The formulated complementary foods exhibited higher antioxidant activities against DPPH, FRAP, Fe-chelation and hydroxyl free radicals than traditional complementary food and control samples. This may be attributed to the food compositions, that is, soycake, sorghum and orange sweet flesh potato, which are plant-based, and with antioxidant properties. Interestingly, this observation agreed with Itagi and Singh (2012), who reported on the antioxidant activities of multigrain composite flour blends. In recent decades, natural antioxidants have attracted considerable interest among nutritionists, food manufacturers and consumers, due to their presumed safety and potential therapeutic value (Sreeramulu et al 2009). Studies have established that several human diseases are caused by oxidative stress that results from imbalance between the formation and neutralization of pro-oxidants (Hazra et al. 2008). Oxidative stress initiated by free radicals, such as superoxide anions, hydrogen peroxide, hydroxyl, nitric oxide and peroxynitrite, have been implicated to play vital roles in damaging various cellular macromolecules leading to dysfunction of many organs (Polterat 1997). However, consumption of foods rich in antioxidant may prevent malfunctioning of cells and occurrence of chronic diseases.

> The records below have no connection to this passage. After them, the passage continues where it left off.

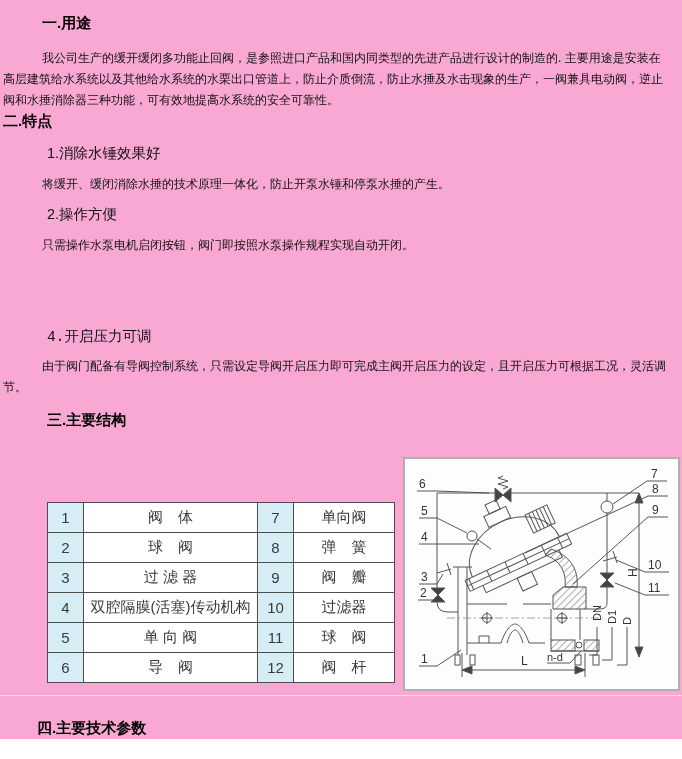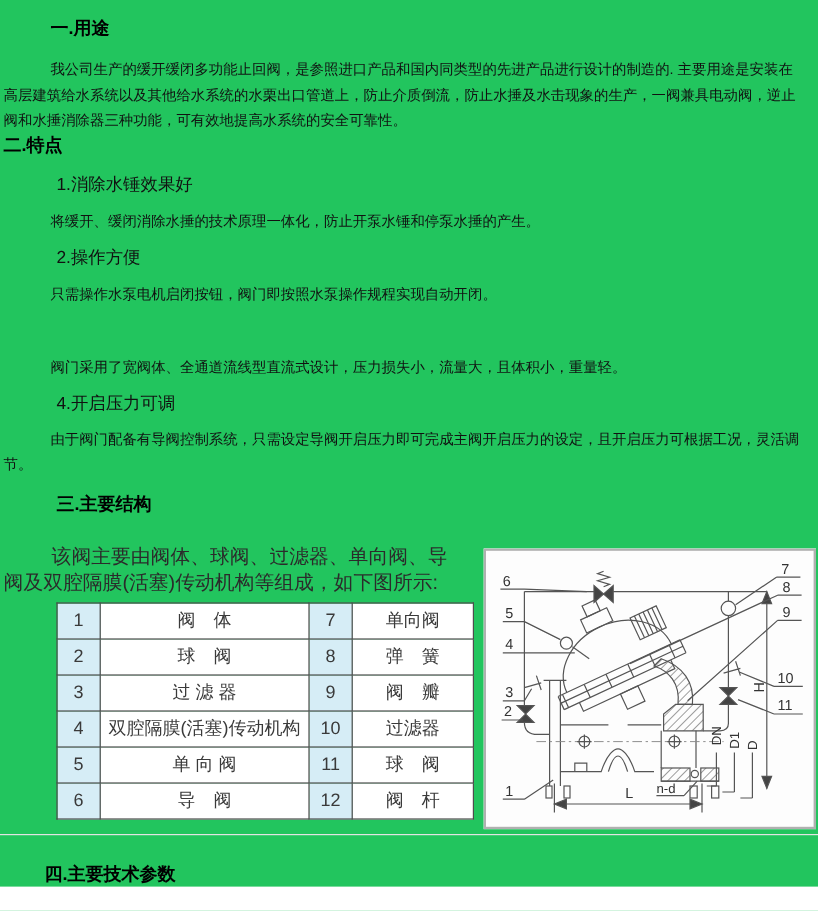--- a/index.html
+++ b/index.html
@@ -4,7 +4,7 @@
 <style>
   html,body{margin:0;padding:0;background:#ffffff;}
   body{font-family:"Liberation Sans","DejaVu Sans",sans-serif;color:#151515;}
-  .page{position:relative;width:682px;height:739px;background:#22c55e;overflow:hidden;}
+  .page{position:relative;width:682px;height:739px;background:#f9a8d4;overflow:hidden;}
   .sec-title{position:absolute;left:3px;font-size:15px;font-weight:700;color:#000;white-space:nowrap;}
   .para{position:absolute;left:3px;width:665px;font-size:12px;line-height:21px;color:#111;}
   .indent{text-indent:39px;}

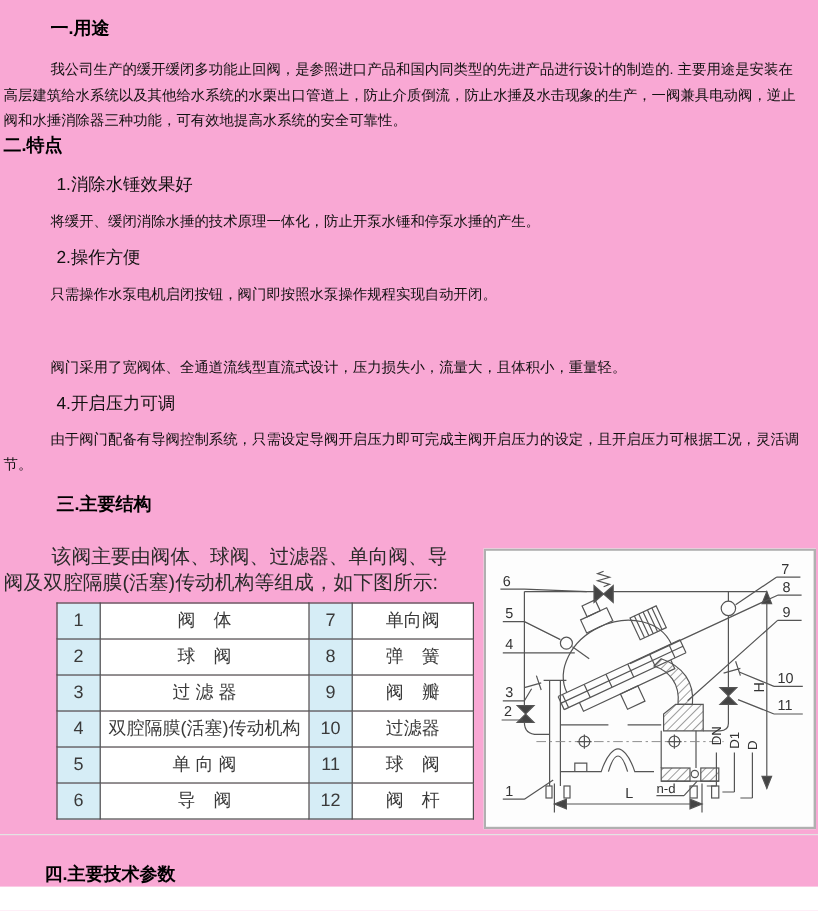--- a/index.html
+++ b/index.html
@@ -39,7 +39,6 @@
   <div class="feat-head" style="top:205px;">2.操作方便</div>
   <div class="para indent" style="top:235px;">只需操作水泵电机启闭按钮，阀门即按照水泵操作规程实现自动开闭。</div>
 
-  <div class="para indent" style="top:296px;">阀门采用了宽阀体、全通道流线型直流式设计，压力损失小，流量大，且体积小，重量轻。</div>
 
   <div class="feat-head" style="top:327px;">4.开启压力可调</div>
   <div class="para indent" style="top:356px;">由于阀门配备有导阀控制系统，只需设定导阀开启压力即可完成主阀开启压力的设定，且开启压力可根据工况，灵活调节。</div>

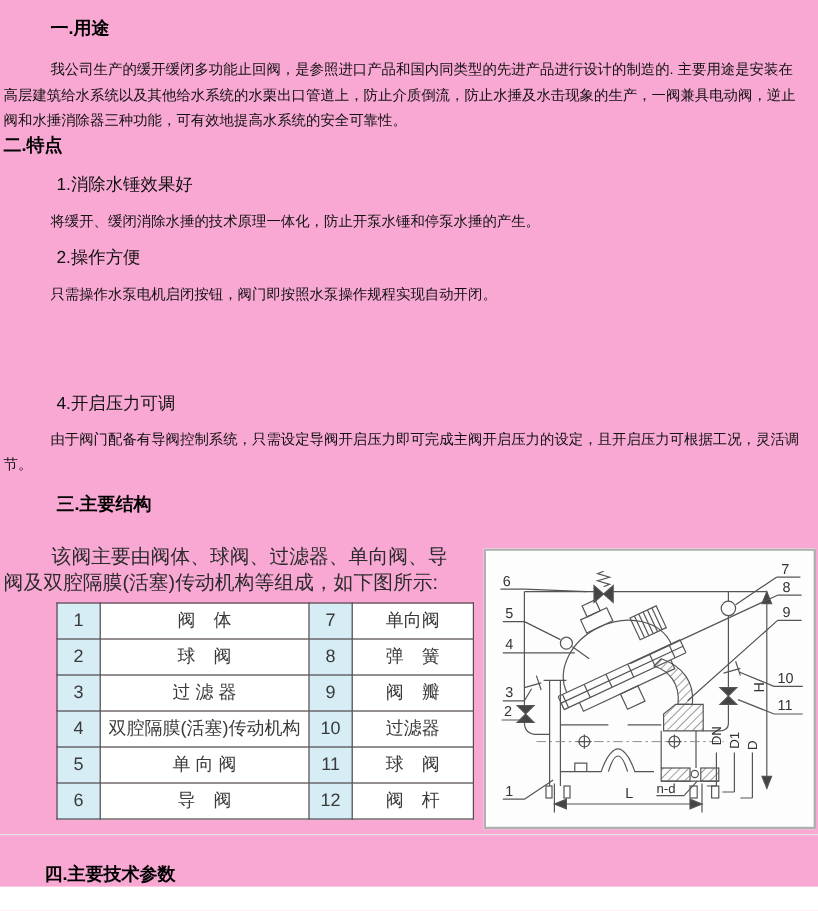--- a/index.html
+++ b/index.html
@@ -40,7 +40,7 @@
   <div class="para indent" style="top:235px;">只需操作水泵电机启闭按钮，阀门即按照水泵操作规程实现自动开闭。</div>
 
 
-  <div class="feat-head" style="top:327px;">4.开启压力可调</div>
+  <div class="feat-head" style="top:327px;font-family:Liberation Mono, monospace;">4.开启压力可调</div>
   <div class="para indent" style="top:356px;">由于阀门配备有导阀控制系统，只需设定导阀开启压力即可完成主阀开启压力的设定，且开启压力可根据工况，灵活调节。</div>
 
   <div class="sec-title" style="top:411px;text-indent:44px;">三.主要结构</div>

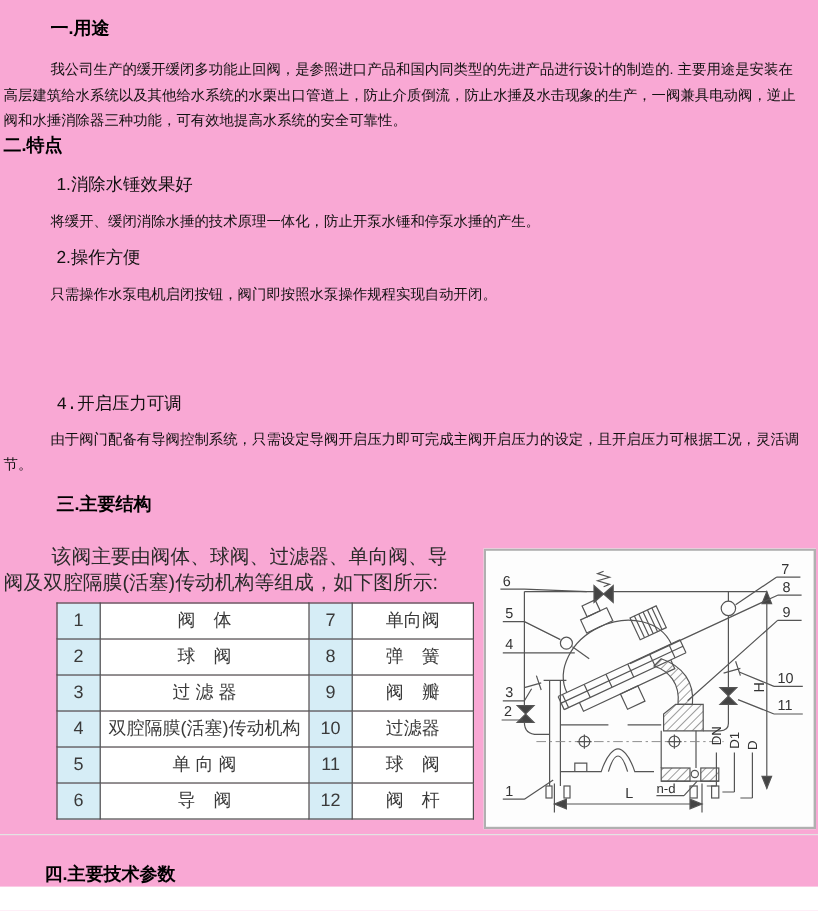--- a/index.html
+++ b/index.html
@@ -45,10 +45,6 @@
 
   <div class="sec-title" style="top:411px;text-indent:44px;">三.主要结构</div>
 
-  <div class="intro" style="top:454px;">
-    <div class="l1">该阀主要由阀体、球阀、过滤器、单向阀、导</div>
-    <div class="l2">阀及双腔隔膜(活塞)传动机构等组成，如下图所示:</div>
-  </div>
 
   <table class="parts">
     <tbody>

Overall acceptability of the formulated complementary foods were significantly (p < 0.05) rated lower when compared to 100% sorghum-based complementary food and control samples by the panelists. This could be attributed to the familiarity of the panelists and food composition of OG (100% sorghum flour) and P0 (a ready-eat-therapeutic food produced by UNICEF). The P0 was most preferred in taste compared to formulated complementary foods, and this could be because of sugar which was added during formulation. Besides, it could have been due to inclusion of sweet potatoes flour into the formulated complementary foods, which mighty have imparted slight bitter taste due to the presence of ipomeamarone, which characterized with bitter taste due to heat application (Damian et al. 2018).

Conclusions

The formulated complementary foods in the present study were based on locally available low-cost food materials in Nigeria. The formulated complementary foods had enough nutrient compositions and energy values to meet the requirements for infants as recommended for complementary foods and for amelioration of severe acute malnutrition in children. Therefore, the formulated complementary foods are potentially suitable for use as complementary foods in Nigeria and other developing countries. Nutritional and sensory evaluation revealed that addition of full fat milk to P1 sample significantly improved its nutrient composition and organoleptic quality and contributed to its high acceptance compared to other formulations. The fact that these recipes are inexpensive, locally available and nutritious makes them potentially effective in solving some of the nutrition problems facing infants and children in Nigeria. However, biological studies are required to explore the possibility of improving locally formulated complementary foods for the management of protein-energy malnutrition (PEM).